◆ What you are asked to do ◆
Within the listing, how many lines include "Marc"? Please answer with a bare number.

--- Data for processing ---

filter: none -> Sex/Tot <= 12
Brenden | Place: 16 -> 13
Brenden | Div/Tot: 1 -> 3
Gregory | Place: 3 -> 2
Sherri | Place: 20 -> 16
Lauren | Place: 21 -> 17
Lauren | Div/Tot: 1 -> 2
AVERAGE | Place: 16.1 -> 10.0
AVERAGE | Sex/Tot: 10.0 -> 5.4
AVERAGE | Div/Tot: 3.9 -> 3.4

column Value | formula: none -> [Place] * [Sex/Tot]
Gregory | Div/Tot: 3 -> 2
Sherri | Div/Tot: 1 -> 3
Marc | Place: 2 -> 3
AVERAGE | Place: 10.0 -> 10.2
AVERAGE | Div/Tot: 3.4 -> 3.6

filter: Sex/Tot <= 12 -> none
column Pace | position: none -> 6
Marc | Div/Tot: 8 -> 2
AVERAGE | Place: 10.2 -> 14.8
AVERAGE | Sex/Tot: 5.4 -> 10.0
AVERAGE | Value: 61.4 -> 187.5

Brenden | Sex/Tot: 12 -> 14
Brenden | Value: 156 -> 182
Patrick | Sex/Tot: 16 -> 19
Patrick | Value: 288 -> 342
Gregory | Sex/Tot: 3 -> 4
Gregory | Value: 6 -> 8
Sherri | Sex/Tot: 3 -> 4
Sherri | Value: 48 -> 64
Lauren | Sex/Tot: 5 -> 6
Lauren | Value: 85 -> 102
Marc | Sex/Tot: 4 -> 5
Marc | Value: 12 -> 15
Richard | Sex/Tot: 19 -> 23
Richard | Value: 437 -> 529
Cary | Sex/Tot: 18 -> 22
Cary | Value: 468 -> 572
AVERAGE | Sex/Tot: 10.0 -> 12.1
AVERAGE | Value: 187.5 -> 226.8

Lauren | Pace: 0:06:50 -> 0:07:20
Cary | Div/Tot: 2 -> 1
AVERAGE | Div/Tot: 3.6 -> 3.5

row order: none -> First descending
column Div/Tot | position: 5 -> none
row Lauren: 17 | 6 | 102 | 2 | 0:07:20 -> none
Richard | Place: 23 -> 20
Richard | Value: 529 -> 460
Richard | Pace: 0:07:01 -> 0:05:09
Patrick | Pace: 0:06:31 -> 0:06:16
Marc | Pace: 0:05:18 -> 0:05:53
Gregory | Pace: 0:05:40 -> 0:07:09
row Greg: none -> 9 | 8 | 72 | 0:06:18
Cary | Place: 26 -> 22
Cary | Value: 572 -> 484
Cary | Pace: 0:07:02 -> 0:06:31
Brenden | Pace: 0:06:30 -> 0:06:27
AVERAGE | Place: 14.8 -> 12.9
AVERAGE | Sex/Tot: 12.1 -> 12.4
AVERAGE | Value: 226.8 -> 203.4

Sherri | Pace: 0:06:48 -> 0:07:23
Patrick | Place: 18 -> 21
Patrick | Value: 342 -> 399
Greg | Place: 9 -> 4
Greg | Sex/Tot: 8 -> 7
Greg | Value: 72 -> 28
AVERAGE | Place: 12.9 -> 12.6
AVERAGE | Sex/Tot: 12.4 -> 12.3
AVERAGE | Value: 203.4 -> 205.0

---

◆ Answer for this exercise ◆
5